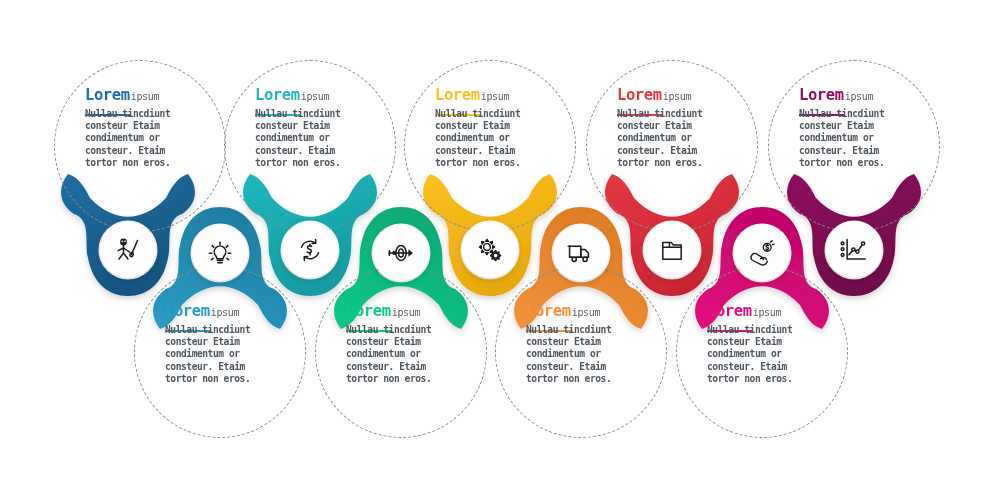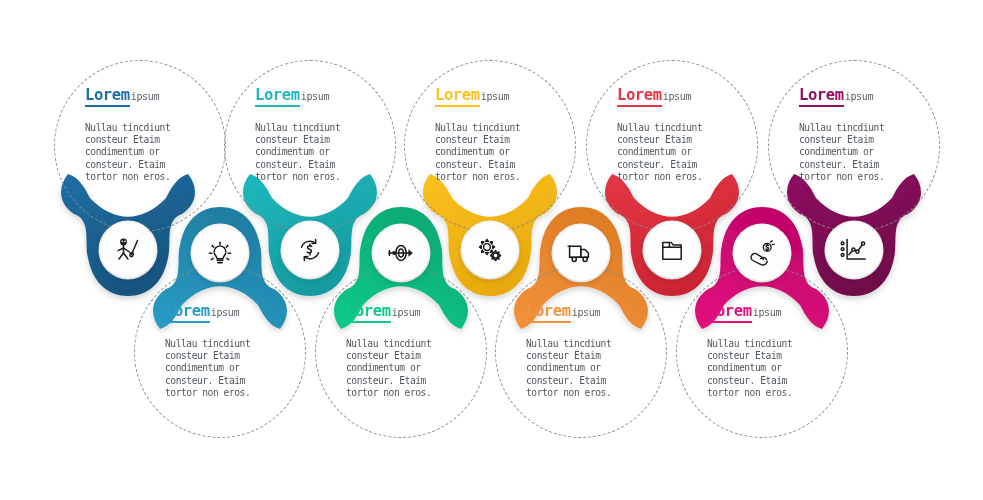"Lorem" .lorem-word { padding-bottom: 1px -> 10px }
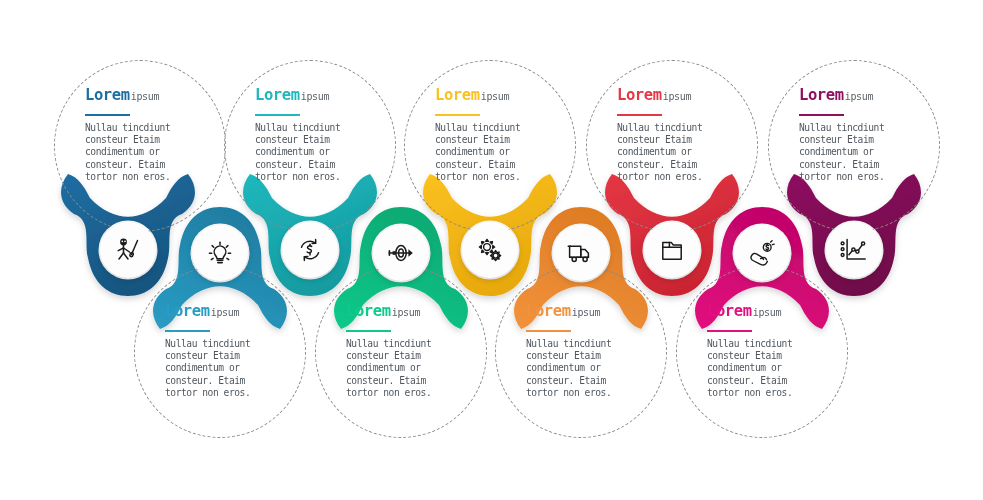"Nullau tincdiunt" .body-text { font-weight: none -> bold; margin-top: 18px -> 4px }
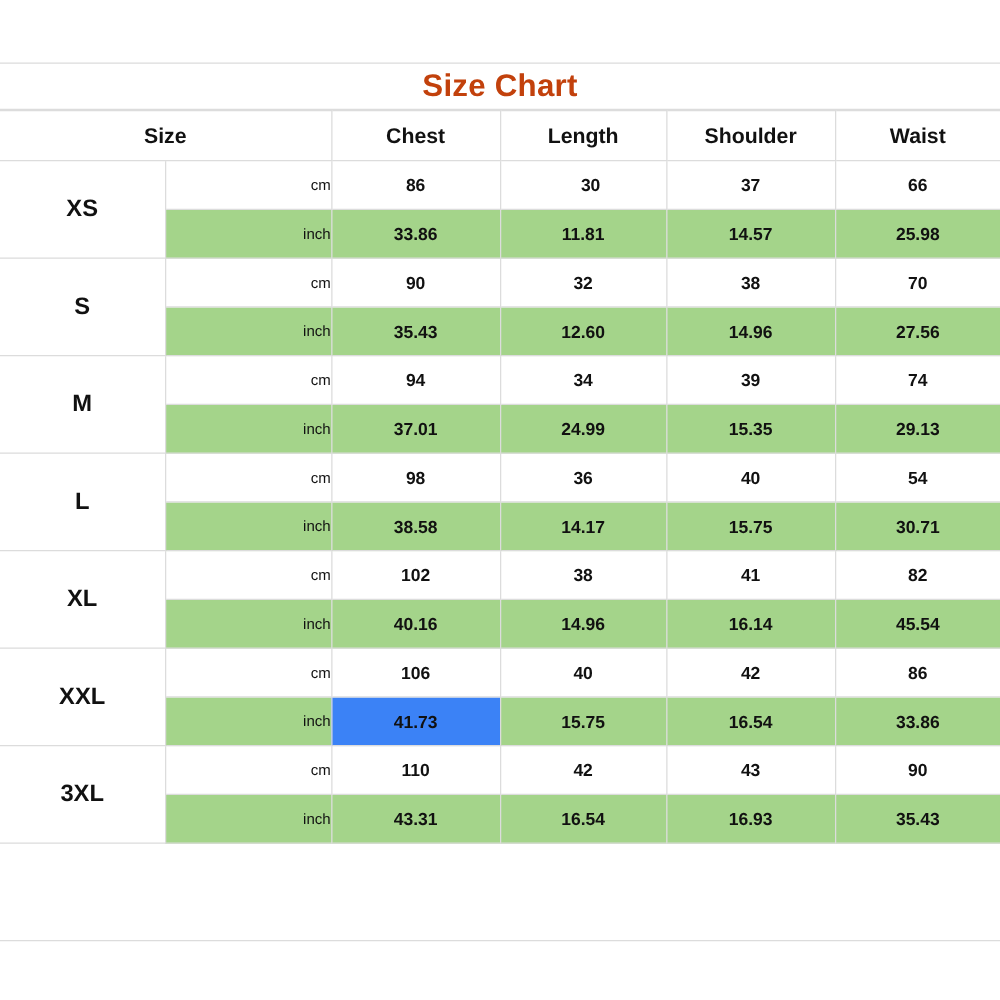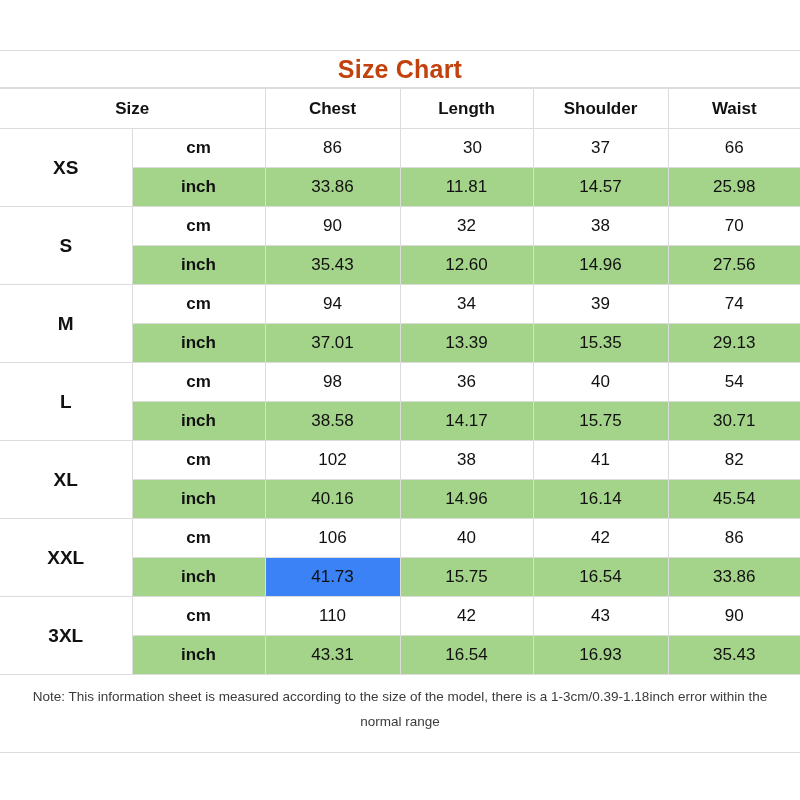"cm" td.unit { font-size: 17px -> 12px; font-weight: bold -> normal; text-align: none -> right }
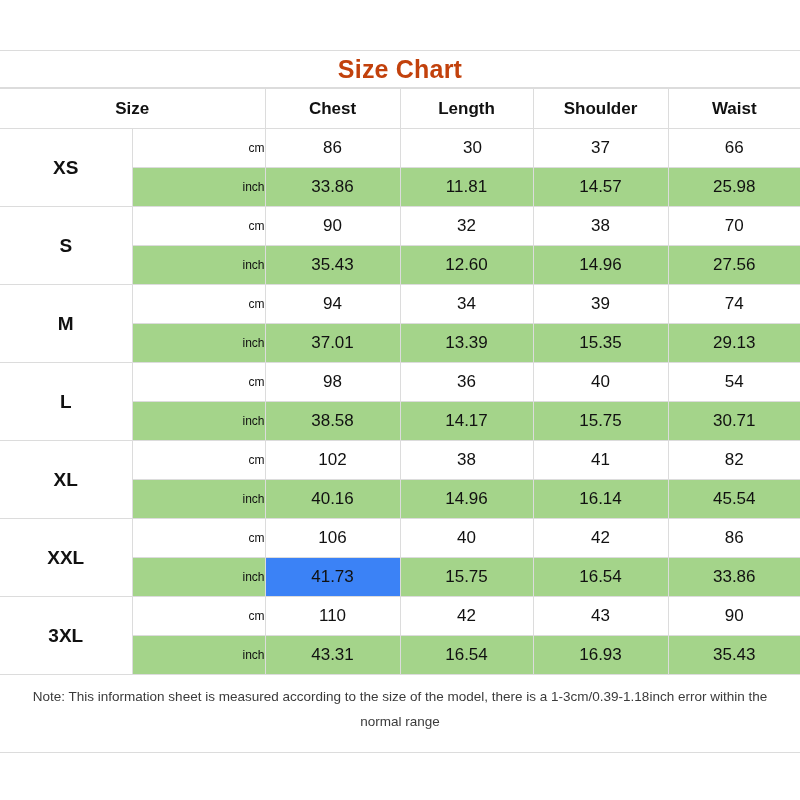"86" td.val { font-size: 17px -> 14px; font-weight: normal -> bold }
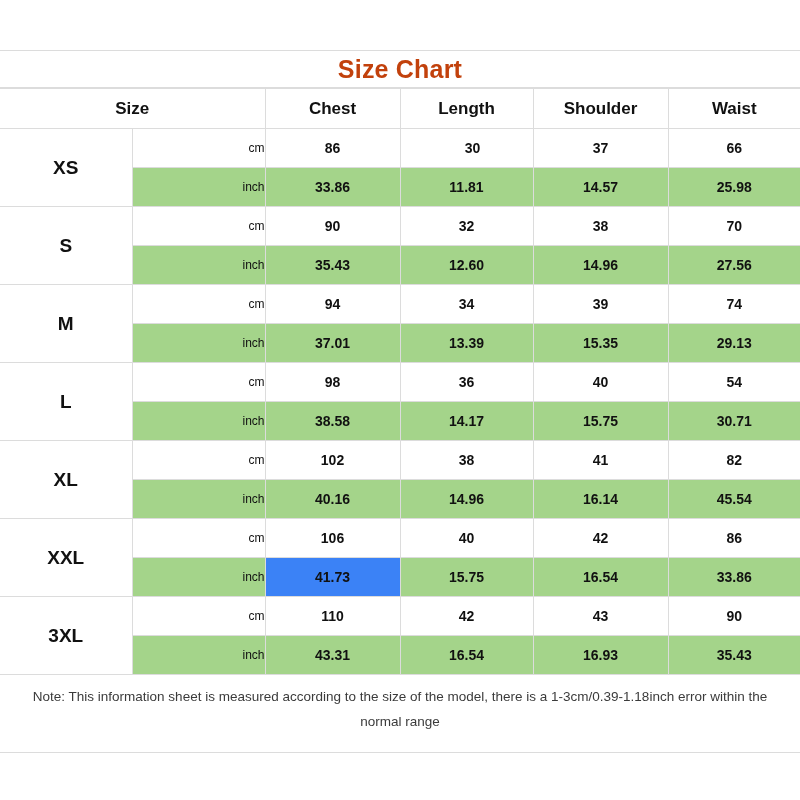"13.39" td.val { text: 13.39 -> 24.99 }
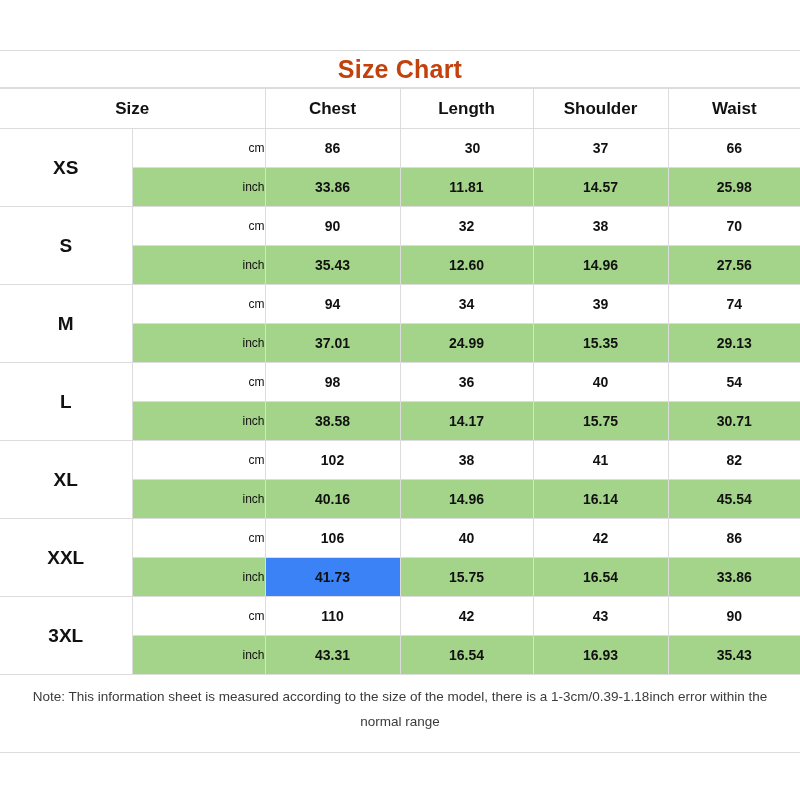"Note: This information sheet is" div.note { html: <div>Note: This information sheet is measured according to the size of the model, there is a 1-3cm/0.39-1.18inch error within the normal range</div> -> none }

** Work instruction **
Emit the lines of the data above from the one containing "17px -> 12px;" through its final line, both endpoints included. Pictures do not belong in the output.

** Finished exercise **
"cm" td.unit { font-size: 17px -> 12px; font-weight: bold -> normal; text-align: none -> right }
"86" td.val { font-size: 17px -> 14px; font-weight: normal -> bold }
"13.39" td.val { text: 13.39 -> 24.99 }
"Note: This information sheet is" div.note { html: <div>Note: This information sheet is measured according to the size of the model, there is a 1-3cm/0.39-1.18inch error within the normal range</div> -> none }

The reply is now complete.